Kosan's TIME registration program is the company's most advanced program in its clinical portfolio and tanespimycin is the most advanced Hsp90 inhibitor in clinical development. Tanespimycin has demonstrated high tolerability and antitumour activity in patients with multiple myeloma as monotherapy and in combination with Velcade. Data from an ongoing Phase 1b trial suggest that the combination with Velcade has greater activity in patients who have received fewer prior regimens than those who were more heavily pretreated. A recent analysis of the phase 1b data comparing patients who had three or fewer prior regimens with patients who received four or more prior regimens supports the conclusion that less heavily pretreated patients were more likely to demonstrate an objective response than patients with four or more prior regimens. The data showed that 60 per cent of the patients with three or fewer prior regimens had objective responses while only 22 per cent of the patients with four or more prior regimens had a response. Data from the phase 1b trial also suggest that the combination may exert a neuroprotective effect.

In addition to the activity and tolerability of the tanespimycin combination in multiple myeloma, tanespimycin has also demonstrated potent antitumor activity and a high level of tolerability in patients with HER2-positive metastatic breast cancer.

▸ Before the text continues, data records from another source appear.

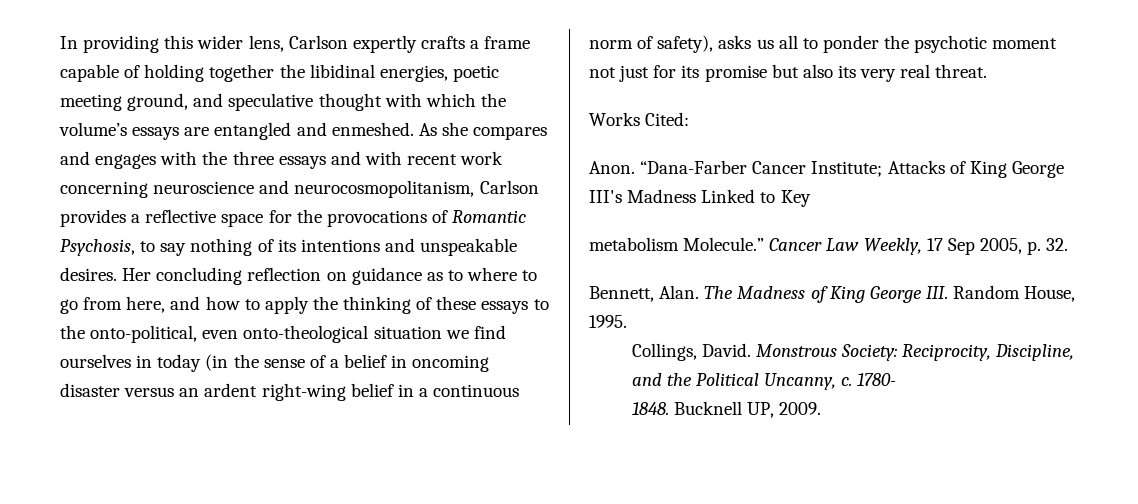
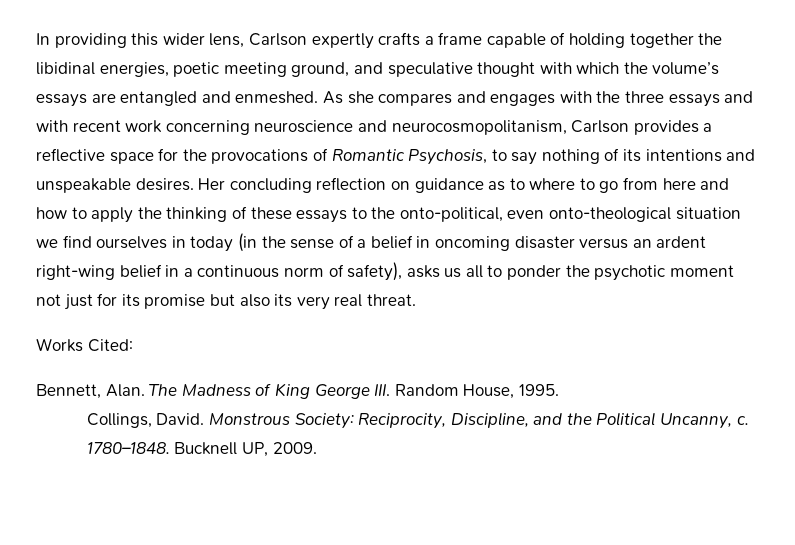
- Her concluding reflection on guidance as to where to go from here, and how to apply the thinking of these essays to the onto-political, even onto-theological situation we find ourselves in today (in the sense of a belief in oncoming disaster versus an ardent right-wing belief in a continuous norm of safety), asks us all to ponder the psychotic moment not just for its promise but also its very real threat.
+ Her concluding reflection on guidance as to where to go from here and how to apply the thinking of these essays to the onto-political, even onto-theological situation we find ourselves in today (in the sense of a belief in oncoming disaster versus an ardent right-wing belief in a continuous norm of safety), asks us all to ponder the psychotic moment not just for its promise but also its very real threat.
- Anon. “Dana-Farber Cancer Institute; Attacks of King George III's Madness Linked to Key
- metabolism Molecule.” Cancer Law Weekly, 17 Sep 2005, p. 32.
- 1780-
- 1848.
+ 1780–1848.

Data from an ongoing phase II trial of tanespimycin plus trastuzumab (Herceptin) were recently presented at the 2007 San Antonio Breast Cancer Symposium showing a 55 per cent clinical benefit in patients who had failed trastuzumab therapy prior to entering the trial.

Kosan's second-generation Hsp90 inhibitor, alvespimycin, has demonstrated encouraging antitumor activity (42 per cent clinical benefit) and tolerability combined with trastuzumab in a phase I clinical trial in patients with refractory HER2-positive metastatic breast cancer, and in patients with refractory ovarian cancer who were progressing on standard chemotherapy. Kosan has expanded this phase I trial to include the combination of alvespimycin plus trastuzumab and paclitaxel (Taxol). In the first quarter 2008, Kosan plans to initiate a phase II trial of alvespimycin as monotherapy in patients with HER2-positive metastatic breast cancer who have not previously been treated with trastuzumab.

Kosan's lead epothilone clinical candidate, KOS-1584, has demonstrated promising antitumor activity and tolerability in patients with solid tumours, including non-small cell lung, ovarian and pancreatic cancers. Kosan plans to initiate a Phase 2 trial of KOS-1584 in non-small cell lung cancer in the first quarter of 2008.

In addition to its lead programs in Hsp90 inhibition and epothilones, Kosan's motilin agonist, KOS-2187, licensed to Pfizer, is progressing in a phase 1 trial as a potential treatment for gastroesophageal reflux disease (GERD) and other gastrointestinal disorders. In 2008, Kosan plans to file investigational new drug (IND) applications for its next-generation epothilone, KOS-1803, and its novel nuclear export inhibitor, KOS-2464.